Saturday, March 27, 2010

Return to Sender

I hate the U.S. mail system. I loathe it, maybe even.

I've been annoyed with the post office since we moved here, because apparently giving them a forwarding address doesn't mean they'll actually forward your mail. Because, you know, that would mean they would have to be organized or something. So tons of our mail still ends up at my in-laws and I don't know how much of our mail is still in Utah as well. Also, you have no idea how much mail we get from like the last five previous tenants of this house. Seriously. And I wonder if Shawn Arce is a real person, or if its a code name for the bills he doesn't want to get. Like Chanandler Bong. (Please tell me you know what I'm talking about here, you guys do watch Friends right?!)

So I have a very secretive secret thing I'm doing and you'll find out soon enough, but I had to mail a package yesterday. It HAD to be sent yesterday--at the LATEST. And of course, I waited until yesterday to send it. So I get to the post office, and of course the line is ridiculously long. And of course my son wants to run around like a terror, and of course I won't let him so he's screaming. I mean literally SCREAMING. And does anyone say anything, or politely pretend like its not super annoying? NO, the dumb fat guy in front of me actually turns around and stares at me all rude like. My face is bright red as I struggle to hold my son and distract him from screaming anymore. And all the while I'm standing there nobody says anything to me about the nice brown box I'm holding with the WRONG kind of tape on it.
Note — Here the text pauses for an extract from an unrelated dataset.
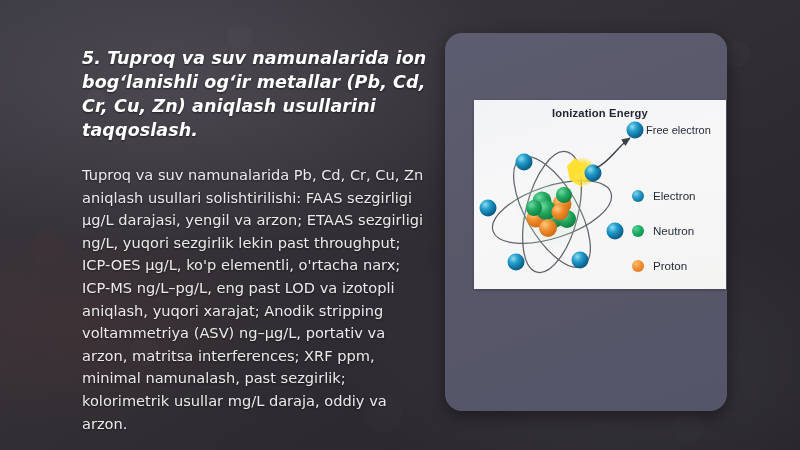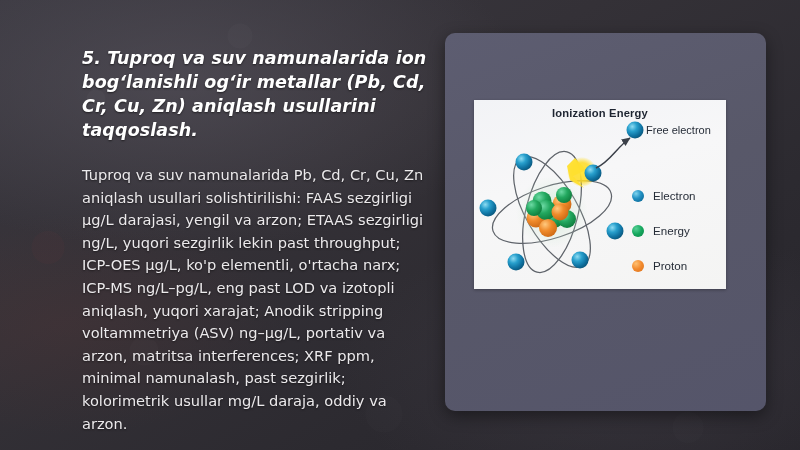"Ionization Energy" .media-panel { border-radius: 10px -> 17px; width: 321px -> 282px }
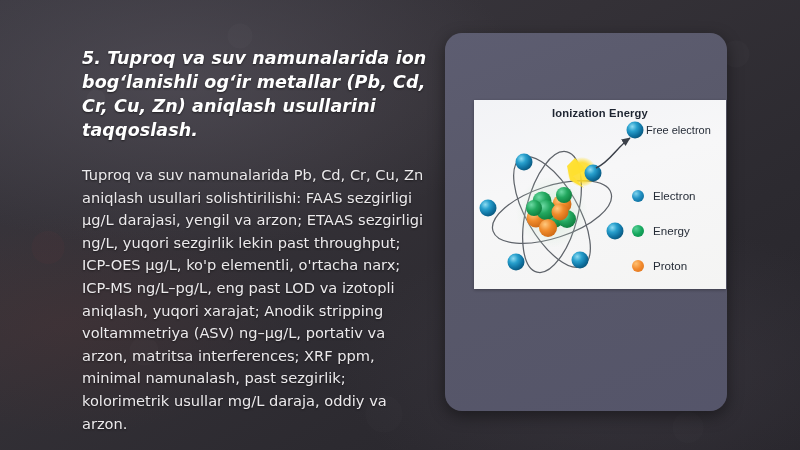"Energy" span.legend-label { text: Energy -> Neutron }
I waited in line for 30 flippin' minutes and when I finally got up there the lady says "I'm sorry I can't accept this box with this kind of tape on it." And I'm like "are you kidding me?" and she's like "you can buy some tape from us." At which point I gave her the death glare, snatched up my box and stomped out of the stupid bleeping post office with everyone staring at me like the punks they are.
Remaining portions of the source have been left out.